Building agents for banking is 30% AI work and 70% compliance plumbing. The 30% is the easy part. Here's how to handle the 70%.
The first time you build an underwriting agent for a bank, you'll write the credit logic in about a week. Then you'll spend the next two months on audit logging, explainability, human-in-the-loop checkpoints, and data residency and you'll understand why fintech AI projects take longer than the demo suggests.
This is the architecture that gets through an audit, using loan underwriting as the running example.
The Core Requirement: Every Decision Must Be Traceable
Regulators don't accept "the model gave it a score of 0.82." They want to know what data was used, what reasoning was applied, and what a human would need to review to understand and challenge the decision.
class AuditableDecision:
"""
Every agent decision in a regulated context must
produce this structure. Not optional.

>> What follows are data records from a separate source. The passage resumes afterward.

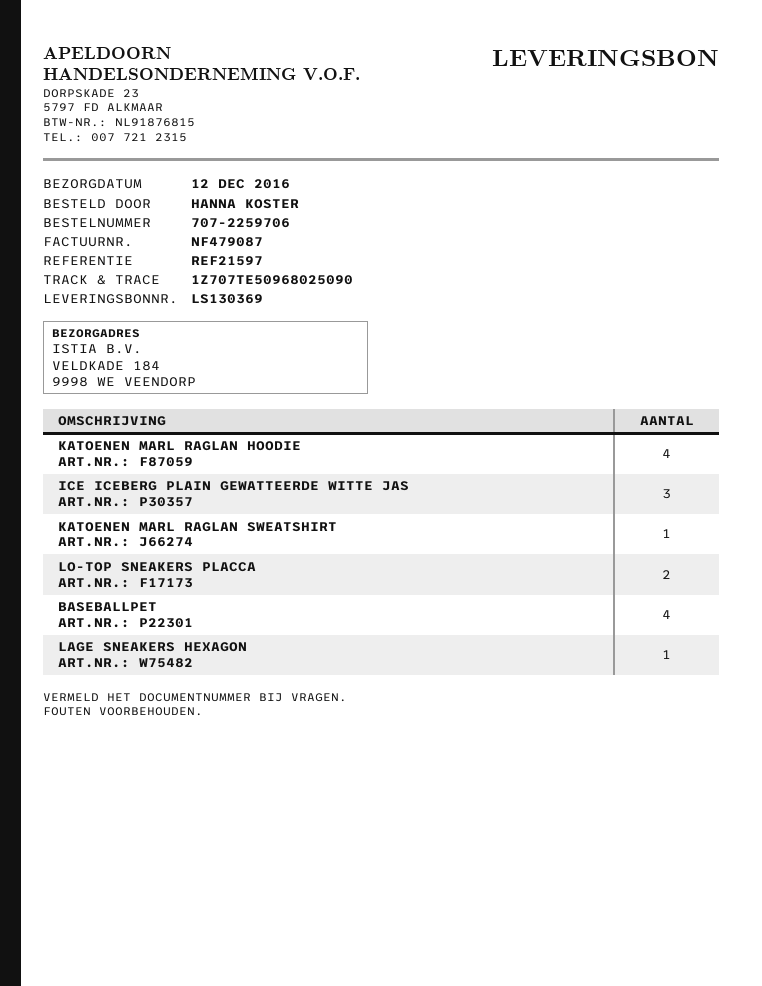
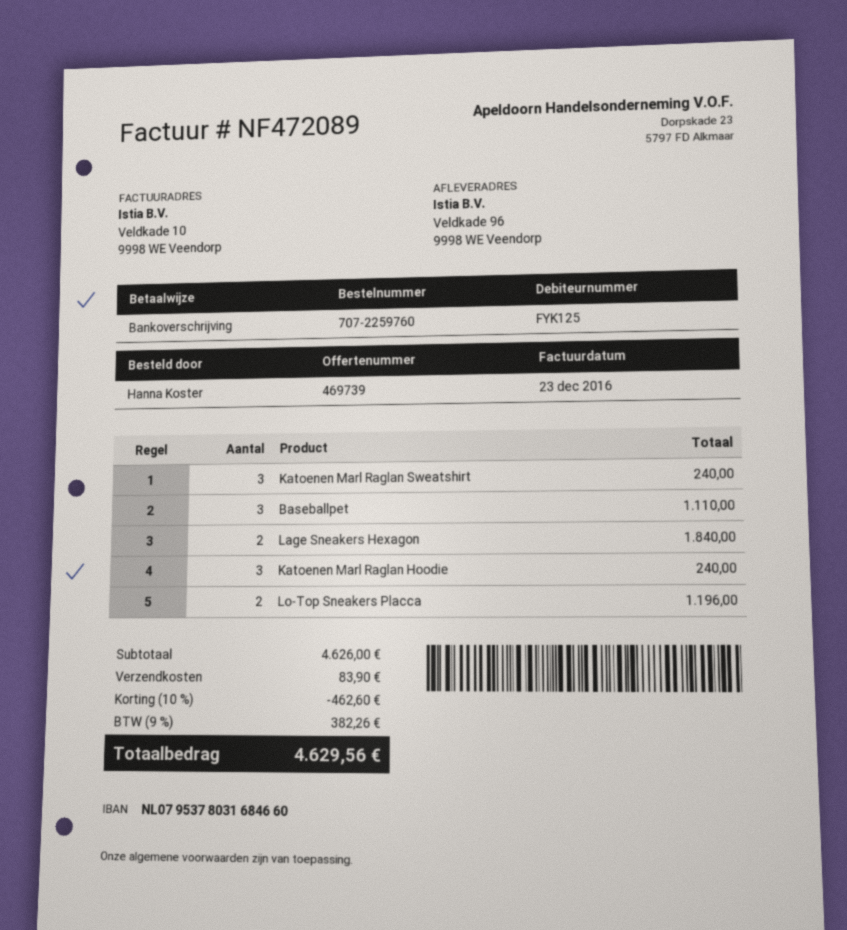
order number: 707-2259706 -> 707-2259760
invoice number: NF479087 -> NF472089
ship to: VELDKADE 184, 9998 WE VEENDORP -> Veldkade 96, 9998 WE Veendorp
KATOENEN MARL RAGLAN HOODIE: 4 -> 3
ICE ICEBERG PLAIN GEWATTEERDE WITTE JAS: 3 -> none
KATOENEN MARL RAGLAN SWEATSHIRT: 1 -> 3
BASEBALLPET: 4 -> 3
LAGE SNEAKERS HEXAGON: 1 -> 2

Not added later.
"""
def __init__(self, decision_id: str):
self.decision_id = decision_id
self.inputs_used = {}
self.reasoning_steps = []
self.data_sources_consulted = []
self.model_version = AGENT_VERSION
self.timestamp = datetime.utcnow().isoformat()
self.outcome = None
self.confidence = None
self.human_reviewable_explanation = None
def add_reasoning_step(self, step_description: str, evidence: dict):
self.reasoning_steps.append({
"step": len(self.reasoning_steps) + 1,
"description": step_description,
"evidence": evidence,
"timestamp": datetime.utcnow().isoformat()
})
def finalise(self, outcome: str, confidence: float, explanation: str):
self.outcome = outcome
self.confidence = confidence
self.human_reviewable_explanation = explanation
def to_audit_record(self) -> dict:
return {
"decision_id": self.decision_id,
"inputs": self.inputs_used,
"reasoning_chain": self.reasoning_steps,
"data_sources": self.data_sources_consulted,
"model_version": self.model_version,
"outcome": self.outcome,
"confidence": self.confidence,
"explanation": self.human_reviewable_explanation,
"timestamp": self.timestamp
}
Every step in the agent's reasoning gets appended to this structure as it happens, not reconstructed afterward from logs, which is unreliable and which auditors specifically check for.

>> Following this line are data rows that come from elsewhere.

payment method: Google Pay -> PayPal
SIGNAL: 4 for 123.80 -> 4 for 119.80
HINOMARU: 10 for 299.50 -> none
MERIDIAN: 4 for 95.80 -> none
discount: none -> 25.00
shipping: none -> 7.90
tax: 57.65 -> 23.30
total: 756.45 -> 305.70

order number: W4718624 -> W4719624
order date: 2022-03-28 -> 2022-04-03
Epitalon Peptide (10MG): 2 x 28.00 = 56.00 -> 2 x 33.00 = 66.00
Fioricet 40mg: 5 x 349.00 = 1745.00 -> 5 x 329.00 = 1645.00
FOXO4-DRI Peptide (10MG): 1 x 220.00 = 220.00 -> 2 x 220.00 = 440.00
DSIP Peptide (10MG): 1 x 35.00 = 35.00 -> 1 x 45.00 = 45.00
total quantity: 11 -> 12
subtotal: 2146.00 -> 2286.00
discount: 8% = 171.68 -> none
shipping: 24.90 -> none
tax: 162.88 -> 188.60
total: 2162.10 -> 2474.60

The Underwriting Decision Pipeline
async def run_underwriting_agent(application: dict) -> dict:
decision = AuditableDecision(decision_id=application["application_id"])
# Step 1: Document verification
doc_result = await verify_documents(application["documents"])
decision.data_sources_consulted.append("document_verification_service")
decision.add_reasoning_step(
"Verified submitted financial documents",
{"documents_checked": doc_result["count"],
"verification_status": doc_result["status"]}
)
if doc_result["status"] != "verified":
decision.finalise(
outcome="ESCALATE_TO_HUMAN",
confidence=1.0,
explanation=f"Document verification failed: {doc_result['reason']}. "
f"Routed to human reviewer for manual document check."
)
await audit_store.append(decision.to_audit_record())
return {"status": "escalated", "reason": "document_verification"}
# Step 2: Risk scoring via Claude with explicit reasoning
risk_response = await client.messages.create(
model="claude-sonnet-4-5",
max_tokens=1500,
system="""Analyse this loan application's risk factors.
You MUST cite specific data points for every risk factor
identified. Vague reasoning fails compliance review.
Return JSON: {
"risk_score": float,
"risk_factors": [{"factor": str, "data_point": str, "weight": str}],
"recommendation": "APPROVE" | "DENY" | "HUMAN_REVIEW",
"explanation": "2-3 sentences a non-technical auditor can verify"
}""",
messages=[{"role": "user", "content": json.dumps(application["financials"])}]
)
risk_analysis = json.loads(risk_response.content[0].text)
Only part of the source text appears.